While the parser is in “compute mode”, it interprets everything as a mathematical expression, and passes it into math_eval.compute(). Thus, it is easier to include string filters at the beginning of a tuple path substep and numeric filters at the end of a tuple path substep.

  • ‘;;’ separates two elements within the path substep.

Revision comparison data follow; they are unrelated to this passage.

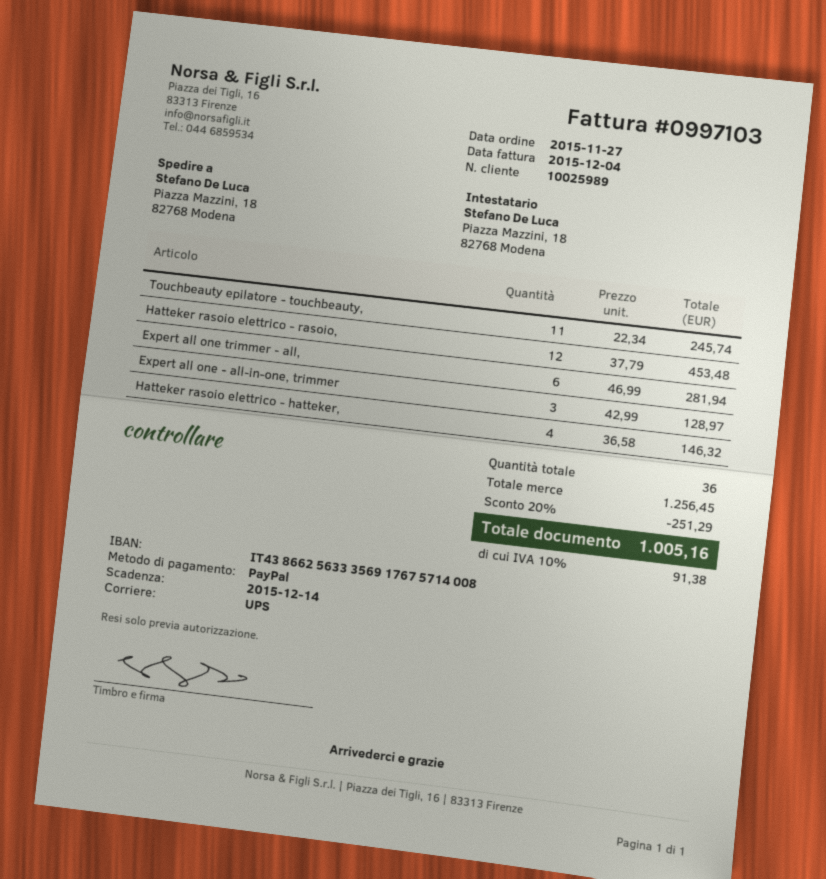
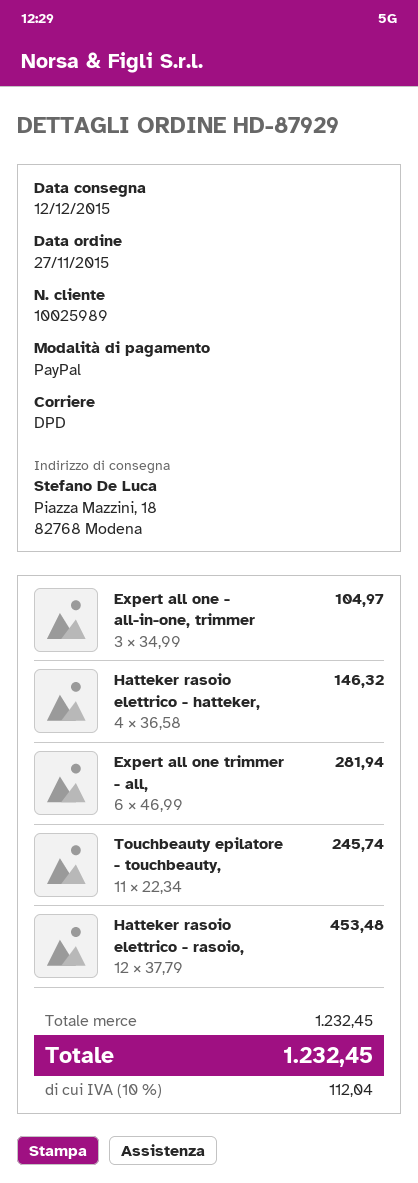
shipping method: UPS -> DPD
Expert all one - all-in-one, trimmer: 3 x 42.99 = 128.97 -> 3 x 34.99 = 104.97
subtotal: 1256.45 -> 1232.45
discount: 20% = 251.29 -> none
tax: 10% = 91.38 -> 10% = 112.04
total: 1005.16 -> 1232.45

  • ‘&&’ separates two elements within the path substep, and every

consecutive element joined by ‘&&’ is bundled together; so ‘cond1;;cond2&&cond3;;cond4’ would filter on cond1 OR (cond2 AND cond3) OR cond4.

  • ‘vv’ is a delimiter.

everything after ‘vv’ in the path substep is a filter on VALUES and everything before ‘vv’ is a filter on KEYS.

  • Note that ‘vv’ resets the ‘nn’ flag.

This means that you need to use ‘nn’ to turn on compute mode separately for values and keys. * Note also that for a GlobalConstraint, everything after the ‘vv’ flag is a filter on the iterable as a whole.

  • By default, a path substep must match at least one key filter AND at

least one value filter, assuming both key and value filters are supplied.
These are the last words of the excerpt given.